2020 ESA Annual Meeting (August 3 - 6)

COS 175 Abstract - Using ICESat-2 to characterize forest aboveground biomass: A first example

Lana Narine, School of Forestry and Wildlife Sciences, Auburn University, Auburn, AL, Sorin C. Popescu, Department of Ecology and Conservation Biology, Texas A & M University, College Station, TX and Lonesome Malambo, Department of Ecology and Conservation Biology, Texas A&M University, College Station, TX
Background/Question/Methods

NASA’s Ice, Cloud, and land Elevation Satellite-2 (ICESat-2) provides rich insights over the earth’s surface through elevation data collected by its photon-counting lidar instrument, since its launch in September 2018. While this mission is primarily aimed to capture ice measurements, ICESat-2 also provides data over vegetated areas, offering the capability to gain insights into ecosystem structure with a space lidar. With ICESat-2 directly capturing the three-dimensional features of forests, a key surrogate measure of forest carbon, forest aboveground biomass (AGB), can potentially be estimated. This study involved an examination of the utility of ICESat-2 for estimating forest aboveground biomass (AGB). Methods previously developed with simulated ICESat-2 data over Sam Houston National Forest (SHNF) in southeast Texas, were implemented using actual data from an adjacent ICESat-2 transect over similar vegetation conditions. Custom noise filtering and photon classification algorithms were applied to ICESat-2’s geolocated photon data (ATL03) and canopy height estimates were retrieved. Reference AGB within 100 m x 17 m boxes in the along-track direction, were extracted for developing relationships between canopy height parameters from processed ATL03 data and AGB, using linear regression. ICESat-2-derived AGB estimates were then extrapolated to generate a 30-m AGB map for the study area, using vegetation indices from Landsat 8 OLI, landcover and canopy cover, with random forests (RF).

Results/Conclusions

Using a separate test set for model evaluation, the final regression model achieved a R2 and RMSE value of 0.62 and 24.63 Mg/ha for estimating AGB with ICESat-2 data from a strong beam.
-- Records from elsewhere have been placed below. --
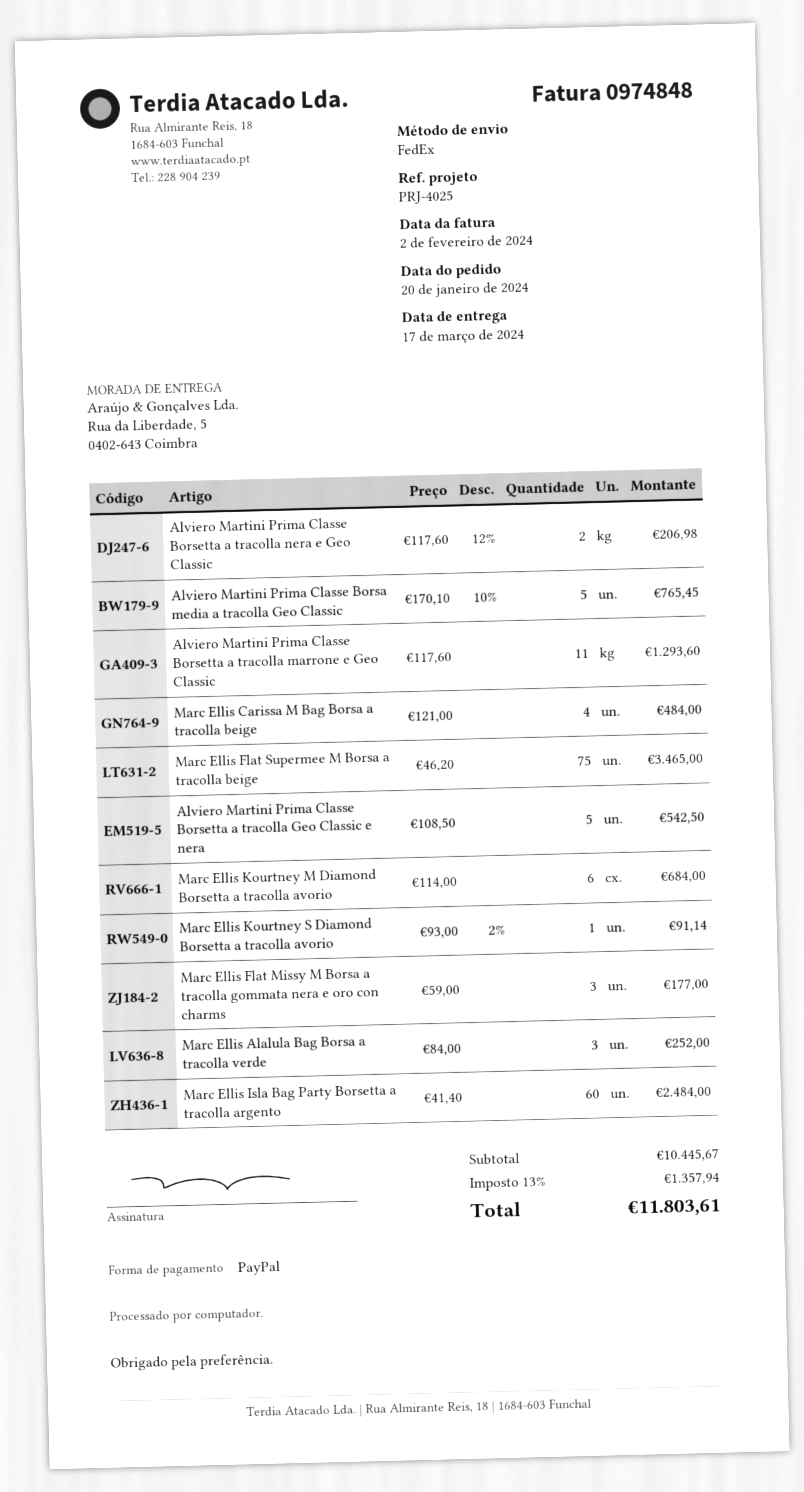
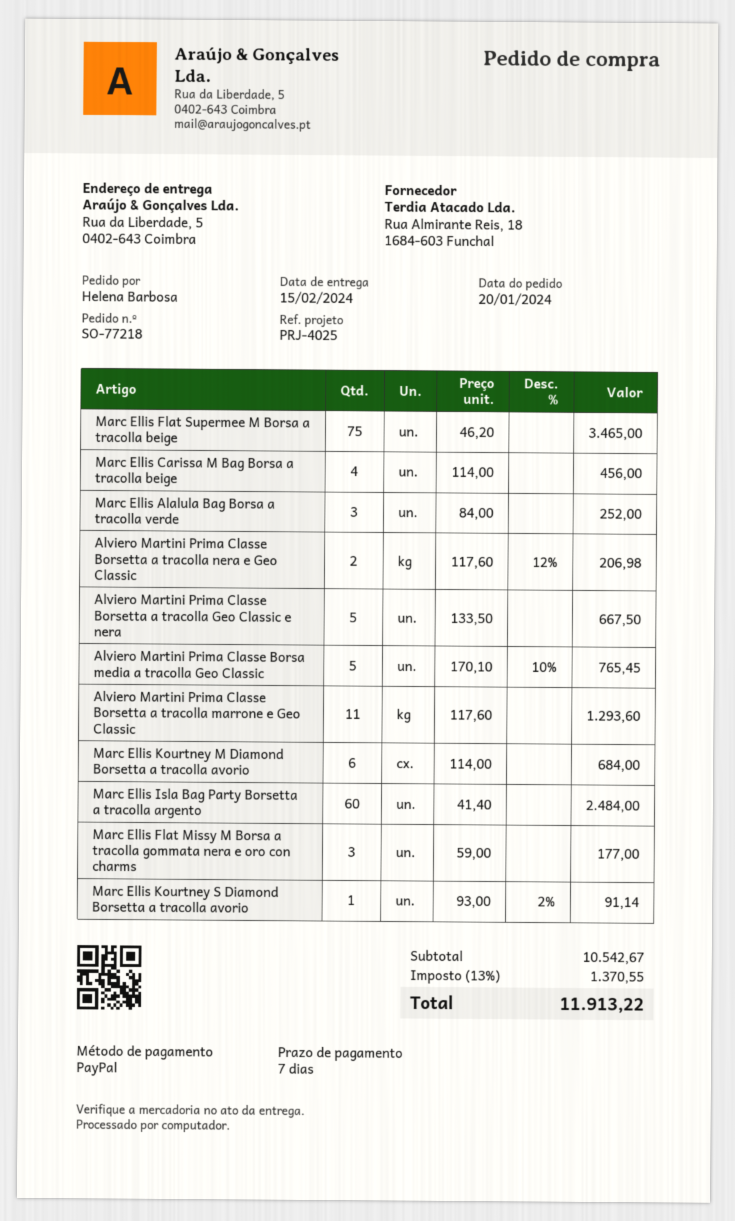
delivery date: 2024-03-17 -> 2024-02-15
Marc Ellis Carissa M Bag Borsa a tracolla beige: 4 x 121.00 = 484.00 -> 4 x 114.00 = 456.00
Alviero Martini Prima Classe Borsetta a tracolla Geo Classic e nera: 5 x 108.50 = 542.50 -> 5 x 133.50 = 667.50
subtotal: 10445.67 -> 10542.67
tax: 13% = 1357.94 -> 13% = 1370.55
total: 11803.61 -> 11913.22

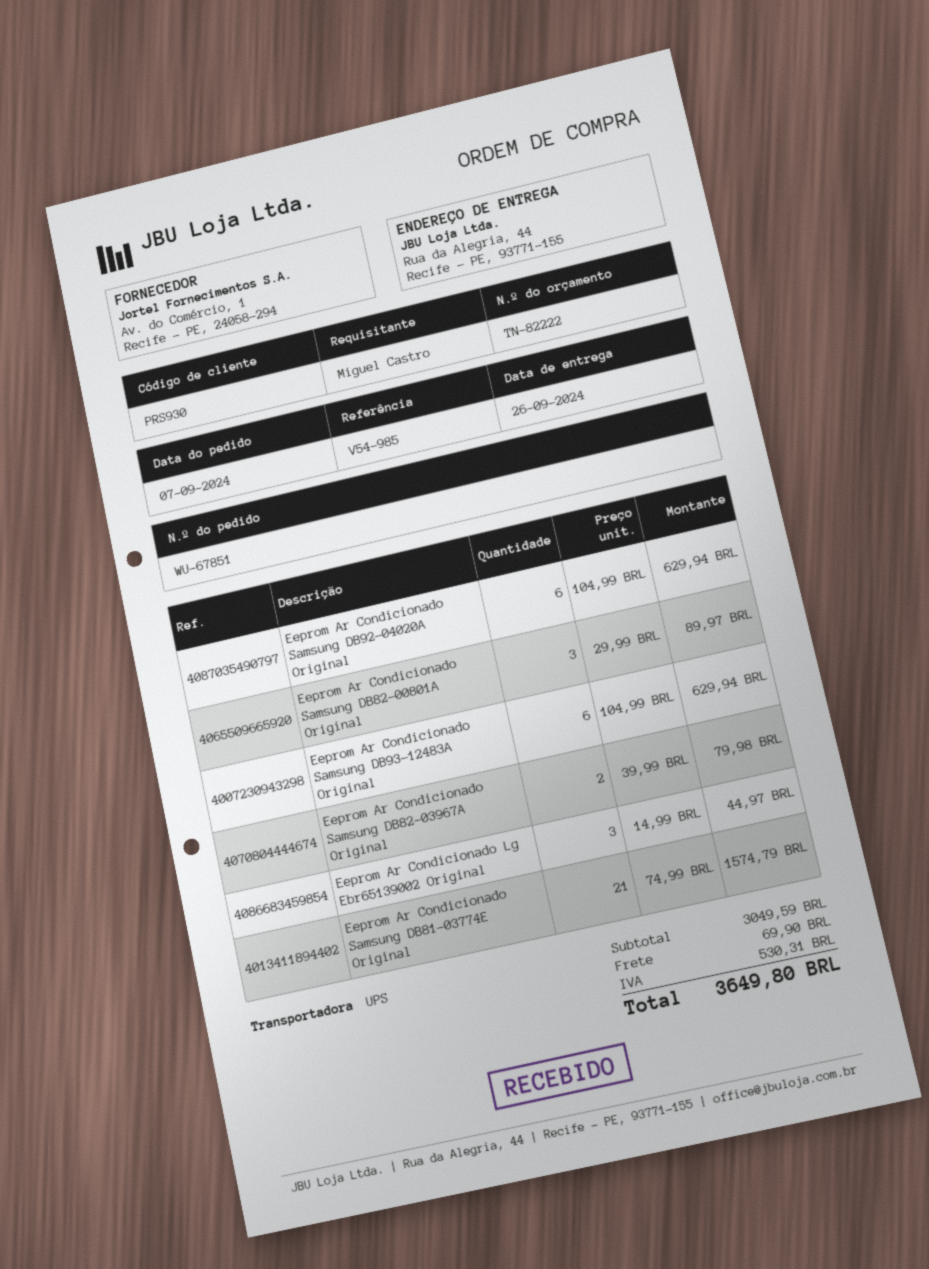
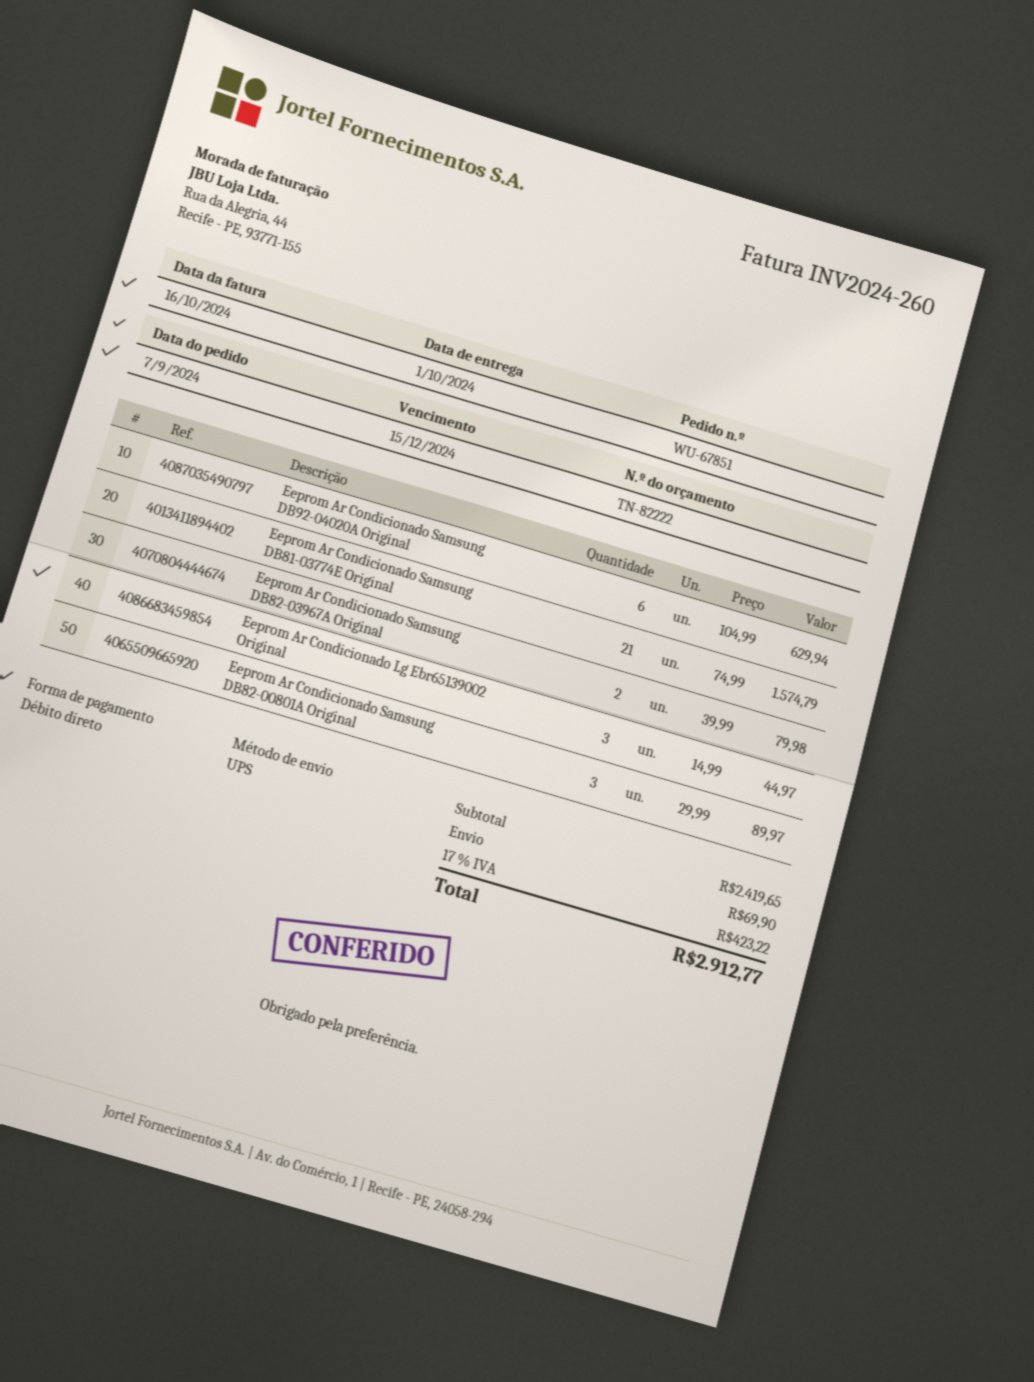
delivery date: 2024-09-26 -> 2024-10-01
Eeprom Ar Condicionado Samsung DB93-12483A Original: 6 x 104.99 = 629.94 -> none
subtotal: 3049.59 -> 2419.65
tax: 530.31 -> 423.22
total: 3649.80 -> 2912.77

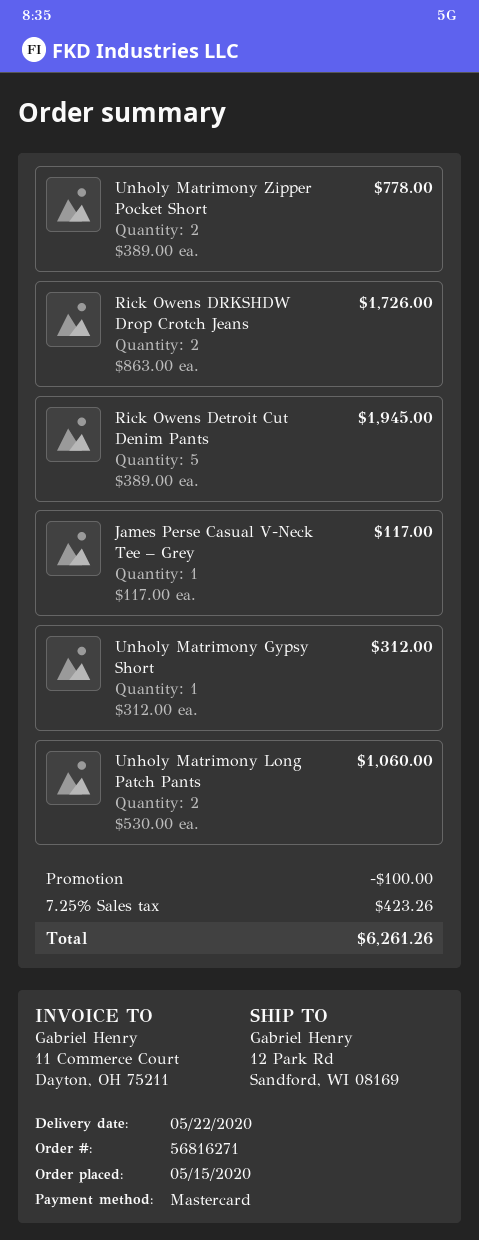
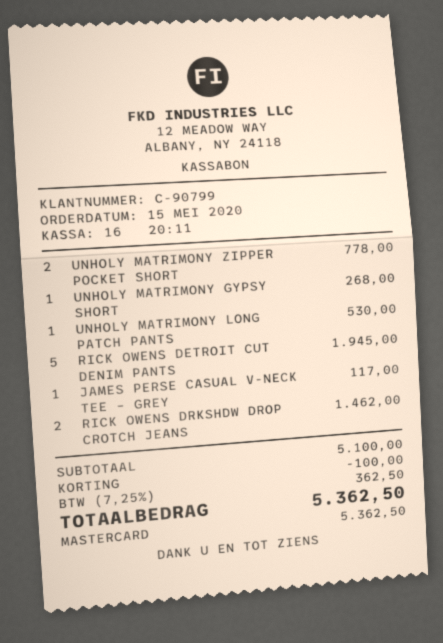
Rick Owens DRKSHDW Drop Crotch Jeans: 2 for 1726.00 -> 2 for 1462.00
Unholy Matrimony Gypsy Short: 1 for 312.00 -> 1 for 268.00
Unholy Matrimony Long Patch Pants: 2 for 1060.00 -> 1 for 530.00
tax: 7.25% = 423.26 -> 7.25% = 362.50
total: 6261.26 -> 5362.50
For comparison purposes, the model using data from a weak beam achieved a R2 of 0.37. Predicted AGB from 100-m segments were assigned to 30-m pixels and RF was used to model AGB with vegetation indices derived from Landsat 8 OLI and canopy cover and landcover maps from the National Land Cover Database (NLCD) as independent variables. Model evaluation with a separate test set yielded a R2 of 0.58 and RMSE of 23.89 Mg/ha. With increasing availability of observations from ICESat-2, insights about ecosystem structure and AGB could be investigated at multiple spatial scales, to contribute to an improved understanding of terrestrial carbon stocks and the sustainable management of forest resources. Methods implemented in this study are conducive to achieving spatially explicit estimates of AGB over a larger spatial extent. These findings provide an initial look at the ability of ICESat-2 to estimate AGB and will serve as a basis for further upscaling efforts.